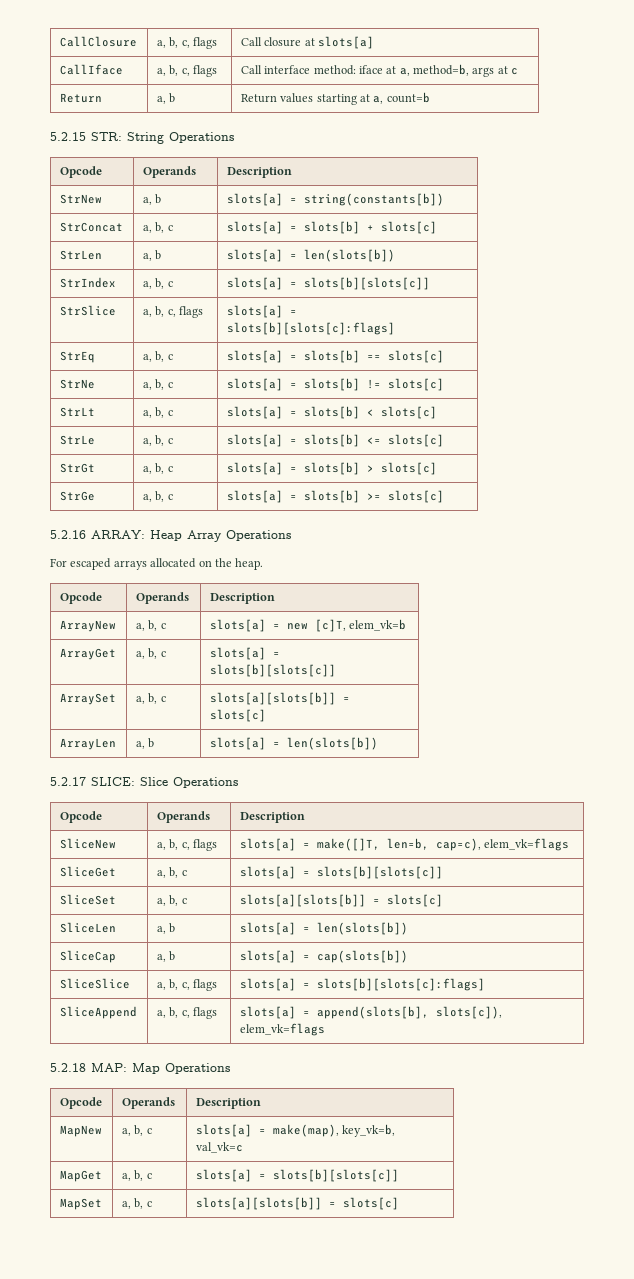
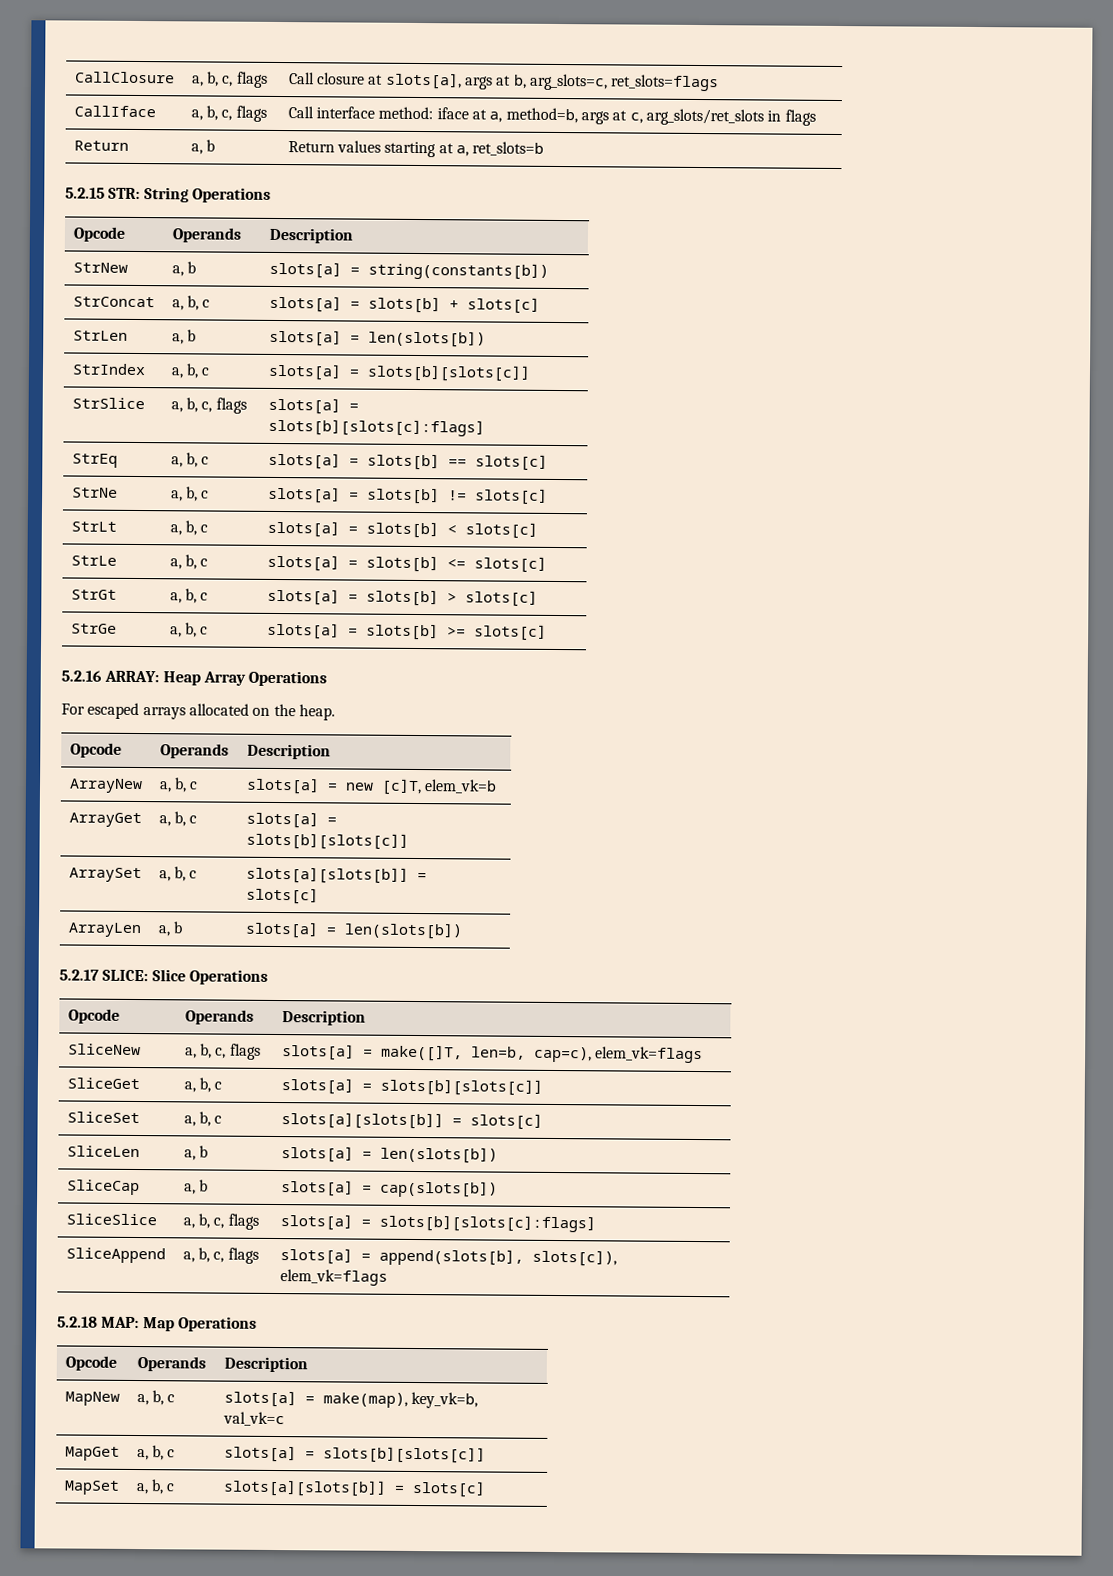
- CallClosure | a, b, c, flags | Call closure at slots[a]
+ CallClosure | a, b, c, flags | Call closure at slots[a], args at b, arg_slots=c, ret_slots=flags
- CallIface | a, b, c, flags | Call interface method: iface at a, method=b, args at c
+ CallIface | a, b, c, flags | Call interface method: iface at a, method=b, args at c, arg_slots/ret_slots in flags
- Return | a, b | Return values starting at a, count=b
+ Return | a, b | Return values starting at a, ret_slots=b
=-=-=-=-=
» TASK PROMPT: Write out exactly the lines that begin at the one containing "arg_slots/ret_slots in flags" and continue through the last line of the data, and only those.

» TASK ANSWER:
+ CallIface | a, b, c, flags | Call interface method: iface at a, method=b, args at c, arg_slots/ret_slots in flags
- Return | a, b | Return values starting at a, count=b
+ Return | a, b | Return values starting at a, ret_slots=b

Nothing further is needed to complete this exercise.